Samenvatting van het arrest

Milieu – Bescherming – Bevoegdheid van Gemeenschap – Strafsancties – Kaderbesluit 2003/80 inzake bescherming van milieu door middel van strafrecht – Passende rechtsgrondslag – Artikel 175 EG – Besluit op grond van titel VI van Verdrag betreffende Europese Unie – Schending van artikel 47 EU

(Art. 135 EG, 175 EG en 280, lid 4, EG; Art. 47 EU; kaderbesluit 2003/80 van de Raad, art. 1-7)

Aangezien kaderbesluit 2003/80 inzake de bescherming van het milieu door middel van het strafrecht is gebaseerd op titel VI van het Verdrag betreffende de Europese Unie, maakt het inbreuk op de bevoegdheden die artikel 175 EG aan de Gemeenschap toekent en is het wegens zijn ondeelbare karakter derhalve in zijn geheel in strijd met artikel 47 EU. De artikelen 1 tot en met 7 van dit kaderbesluit, die leiden tot een gedeeltelijke harmonisatie van de strafrechtelijke bepalingen van de lidstaten, in het bijzonder wat de bestanddelen van de verschillende strafbare feiten op milieugebied betreft, hadden immers geldig kunnen worden vastgesteld op de grondslag van artikel 175 EG voorzover zij wegens het doel en de inhoud ervan de bescherming van het milieu, welke een van de wezenlijke doelstellingen van de Gemeenschap is, als hoofddoel hebben.

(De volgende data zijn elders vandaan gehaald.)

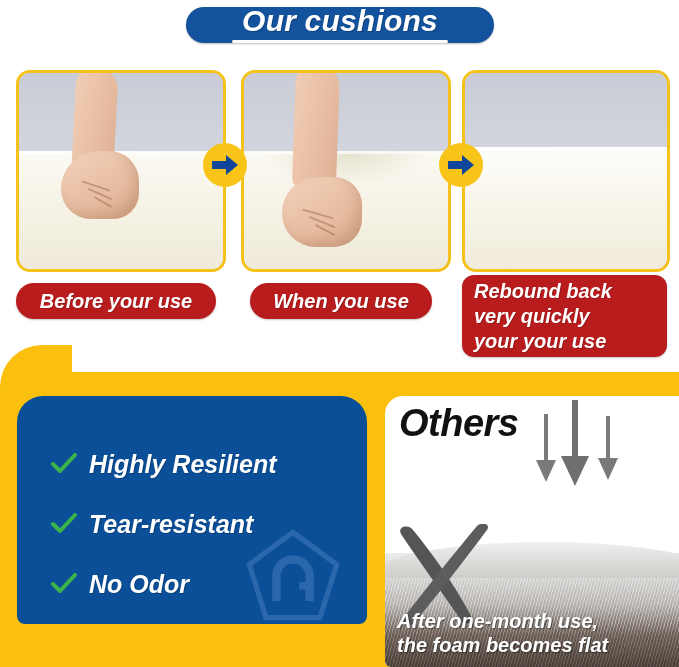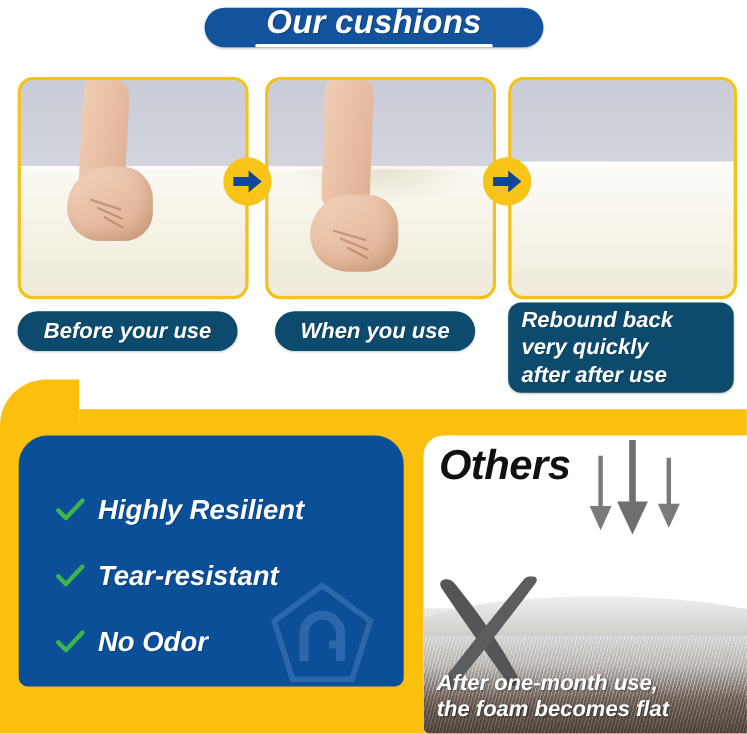--- a/index.html
+++ b/index.html
@@ -68,7 +68,7 @@
 
   
   .cap{
-    position:absolute;background:#0c4a6e;border-radius:20px;
+    position:absolute;background:#b91c1c;border-radius:20px;
     display:flex;align-items:center;justify-content:center;
     box-shadow:0 1px 2px rgba(0,0,0,.22);
   }

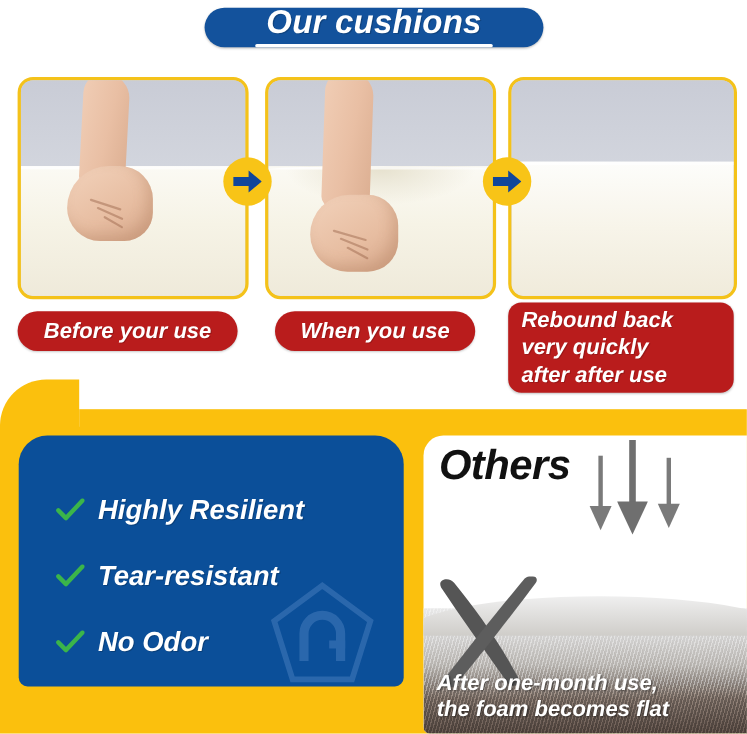--- a/index.html
+++ b/index.html
@@ -218,7 +218,7 @@
   <div id="caption-3" class="cap">
     <span>Rebound back</span>
     <span>very  quickly</span>
-    <span>after after use</span>
+    <span>your your use</span>
   </div>
 
   <div id="yellow-band"></div>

Hoewel het dienaangaande juist is dat het strafrecht en het strafprocesrecht in beginsel niet tot de bevoegdheid van de Gemeenschap behoren, kan dit de gemeenschapswetgever evenwel niet beletten om, wanneer het gebruik van doeltreffende, evenredige en afschrikkende straffen door de bevoegde nationale instanties een onontbeerlijke maatregel is in de strijd tegen ernstige aantastingen van het milieu, maatregelen te nemen die verband houden met het strafrecht van de lidstaten en die hij noodzakelijk acht om de volledige doeltreffendheid van de door hem inzake milieubescherming vastgestelde normen te verzekeren. Deze bevoegdheid van de gemeenschapswetgever in het kader van de tenuitvoerlegging van het milieubeleid wordt niet in het gedrang gebracht door de omstandigheid dat de artikelen 135 EG en 280, lid 4, EG in het kader van de douanesamenwerking en de strijd tegen de aantasting van de financiële belangen van de Gemeenschap de toepassing van het nationale strafrecht en de rechtsbedeling aan de lidstaten voorbehouden.